Bon à savoir : le décret n° 2017-1820 du 29 décembre 2017, pris en application de l’ordonnance n° 2017-1387 du 22 septembre 2017, propose 6 modèles types de lettres de notification de licenciement, dont notamment un modèle de lettre de licenciement pour inaptitude d'origine non professionnelle et inaptitude d'origine professionnelle. Ces modèles sont facultatifs pour l‘employeur et peuvent être adaptés à la situation spécifique du salarié.

Il convient de vérifier les dispositions conventionnelles applicables à l'entreprise afin de vérifier qu'elles ne prévoient pas le respect d'une procédure différente.

Bon à savoir : même si le salarié ne peut pas exécuter un préavis en raison de son inaptitude, le salaire est dû jusqu'à la présentation de la lettre de licenciement, et non pas jusqu'à la date d'envoi de la lettre de licenciement (Cass. soc., 12 décembre 2018, n° 17-20.801).

Si, à l'issue d'un délai d'un mois à compter de la date de l'examen médical, le salarié déclaré inapte n'est pas licencié, l'employeur lui verse dès l'expiration de ce délai, le salaire correspondant à l'emploi que celui-ci occupait avant la suspension de son contrat de travail (articles L. 1226-4 et L. 1226-11 du Code du travail).

Quelles indemnités doivent être versées au salarié inapte licencié ?

L'indemnité compensatrice de préavis

Le versement de l'indemnité compensatrice de préavis dépend de l'origine de l’inaptitude :

  • Inaptitude d'origine non professionnelle : le préavis n'est pas exécuté et ne donne pas lieu au versement d'une indemnité compensatrice. Le contrat de travail est rompu à la date de notification du licenciement (article L. 1226-4 du Code du travail).
  • Inaptitude d'origine professionnelle : la rupture du contrat de travail ouvre droit, pour le salarié, à une indemnité compensatrice d'un montant égal à celui de l'indemnité compensatrice de préavis (article L. 1226-14 du Code du travail).

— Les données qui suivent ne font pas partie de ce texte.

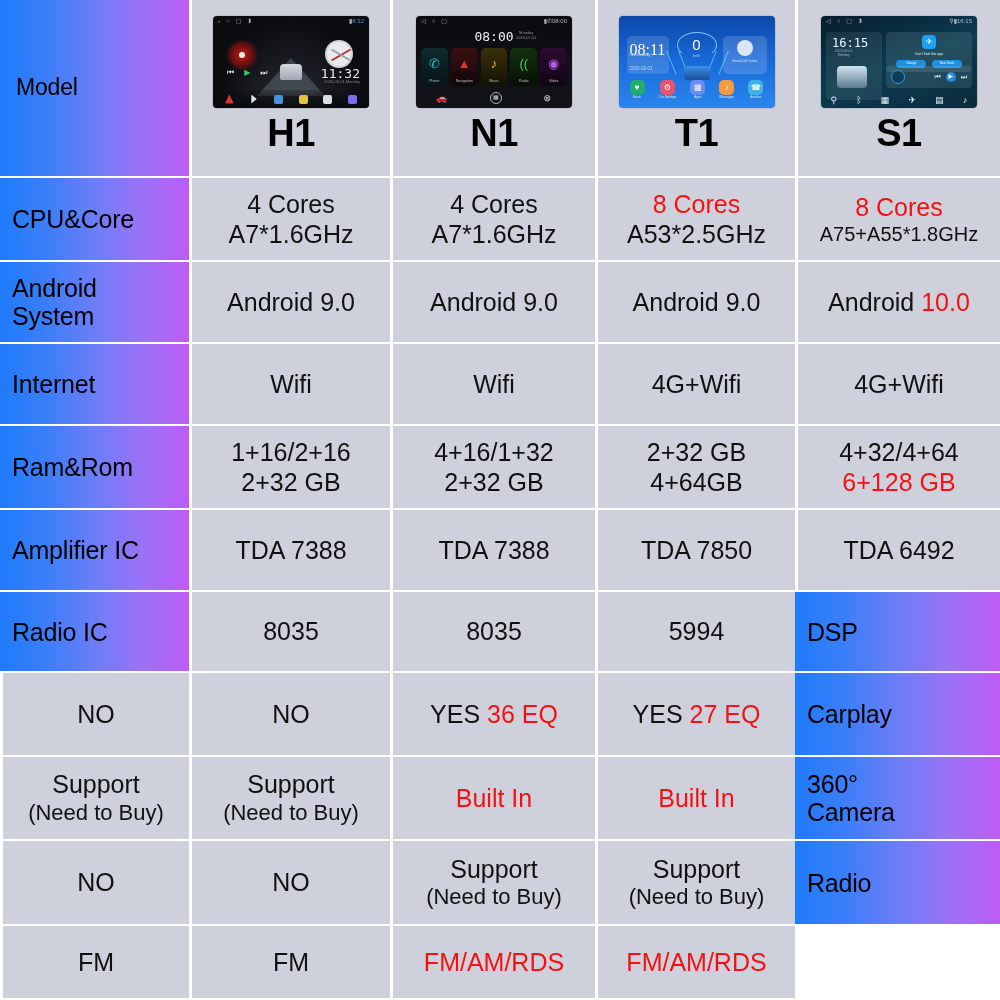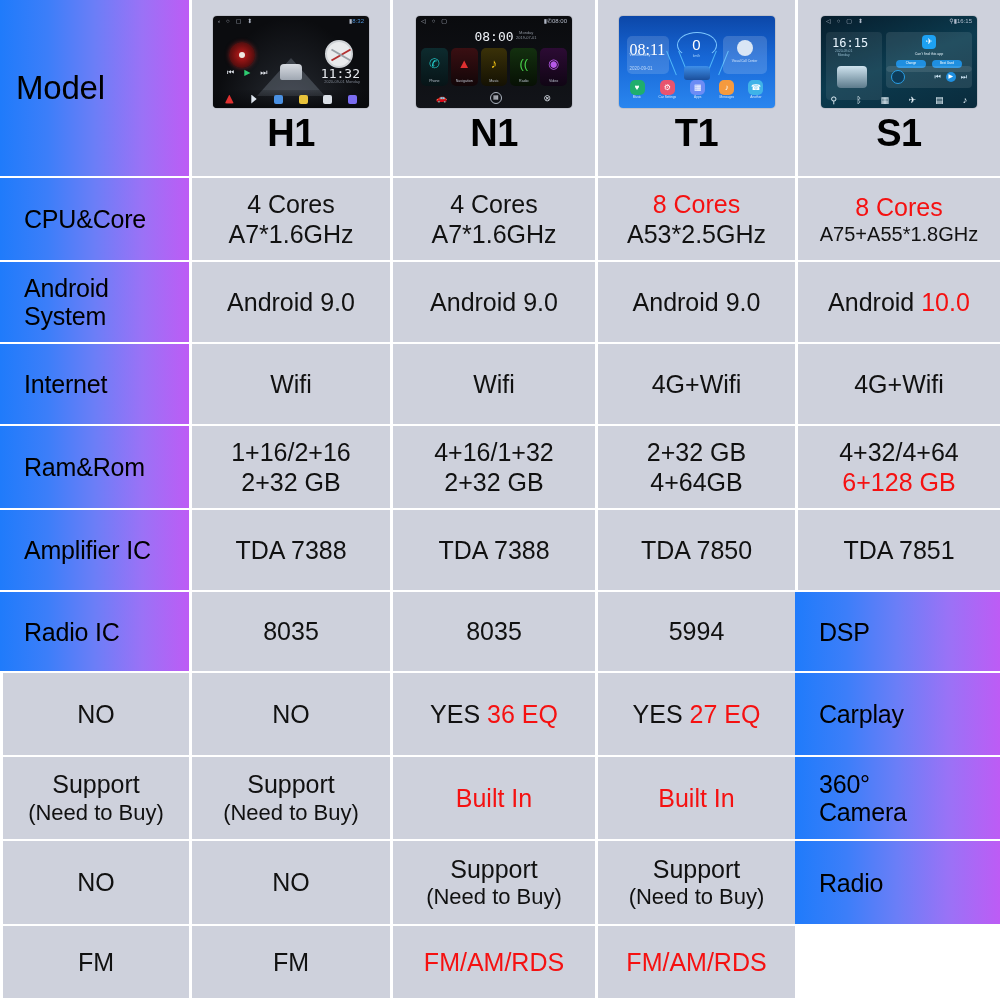"Model" .label-cell.model-row .lbl-txt { font-size: 33px -> 23px }
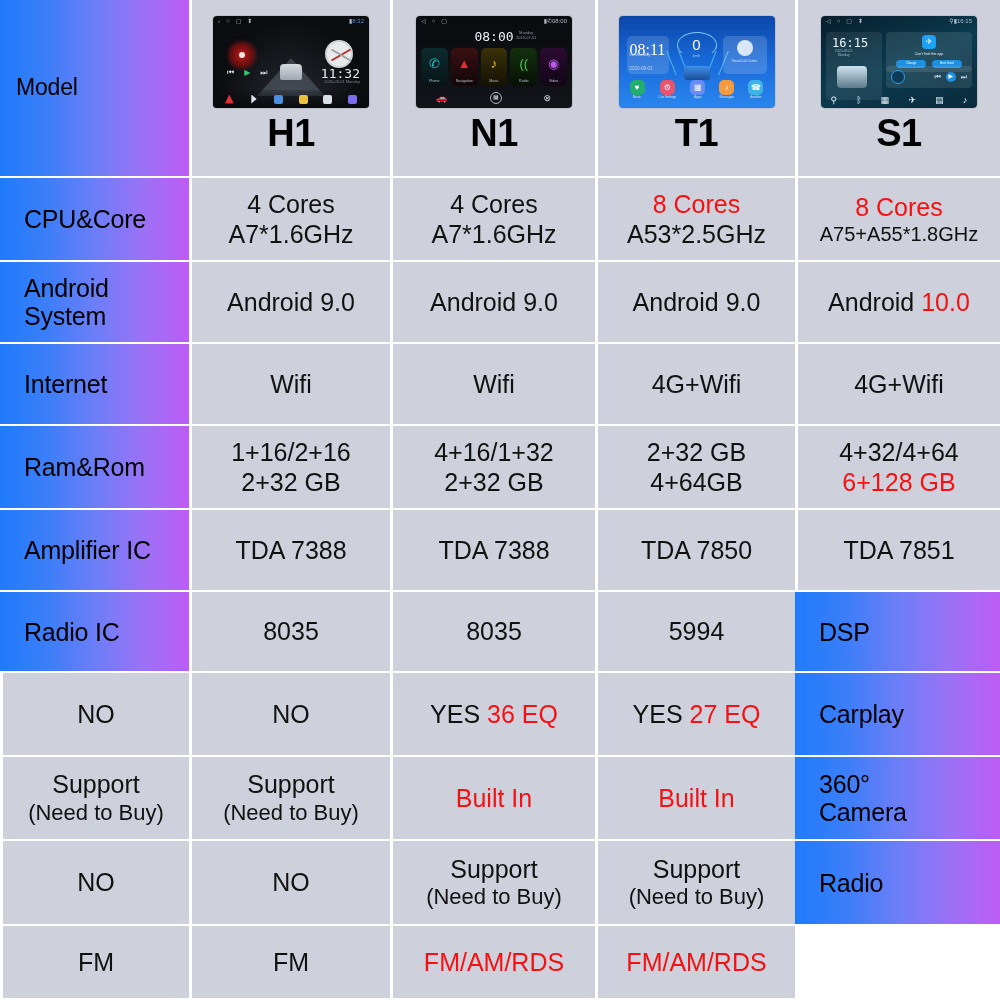"CPU&Core" .label-cell { padding-left: 24px -> 12px }
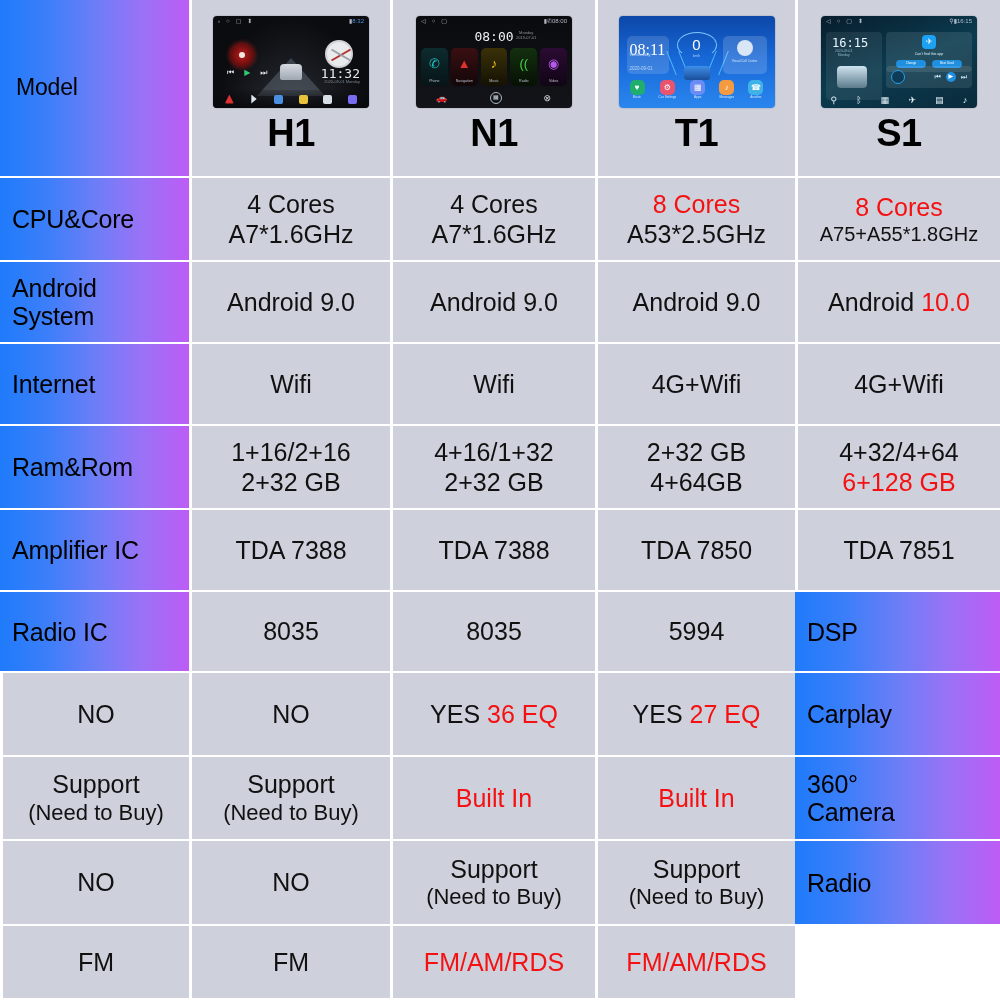"TDA 7851" span.blk { text: 7851 -> 6492 }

Si l'entreprise est soumise à des dispositions conventionnelles plus favorables, elles doivent être respectées.

Indemnité compensatrice de préavis Lire l'article

L'indemnité de licenciement

Le montant de l'indemnité dépend elle aussi de l'origine de l'inaptitude :

  • Inaptitude d'origine non professionnelle : le salarié perçoit l'indemnité légale ou conventionnelle de licenciement.
  • Inaptitude d'origine professionnelle : le salarié a droit à une indemnité spéciale de licenciement qui, sauf dispositions conventionnelles plus favorables, est égale au double de l'indemnité mentionnée ci-dessus (article L. 1226-14 du Code du travail).

Bon à savoir : en cas de non-respect de la procédure de reclassement d'un salarié inapte suite à une maladie professionnelle ou à un accident du travail, le salarié perçoit en plus une indemnité de 12 mois de salaire minimum (article L. 1226-15, alinéa 3 du Code du travail). Cette indemnité ne se cumule ni avec l'indemnité pour licenciement sans cause réelle et sérieuse de l'article L. 1235-3 du Code du travail (Cour de cassation, chambre sociale, 23 mai 2017, n° 16-10.580), ni avec l'indemnité pour irrégularité de la procédure de licenciement de l'article L. 1235-2 du Code du travail (Cour de cassation, chambre sociale, 15 décembre 2006, n° 05-42.532).

L'indemnité légale de licenciement est versée à partir de 8 mois d'ancienneté ininterrompus au service du même employeur. Son montant ne peut être inférieur à 1/4 de mois de salaire par année d'ancienneté pour les années jusqu'à 10 ans et à 1/3 de mois de salaire par année d'ancienneté pour les années à partir de 10 ans (article L. 1234-9 et article R. 1234-2 du Code du travail, tels qu'issus de l'ordonnance n° 2017-1387 du 22 septembre 2017 et du décret n° 2017-1398 du 25 septembre 2017).

À noter : un accord d’entreprise ou une convention collective ne peut pas prévoir l’exclusion des salariés, licenciés pour inaptitude, du bénéfice d’une indemnité de licenciement d’un montant plus favorable. En effet, cette exclusion constitue une discrimination fondée sur l’état de santé. Elle est donc nulle (Cass. soc., 9 décembre 2020, n° 19-17.092).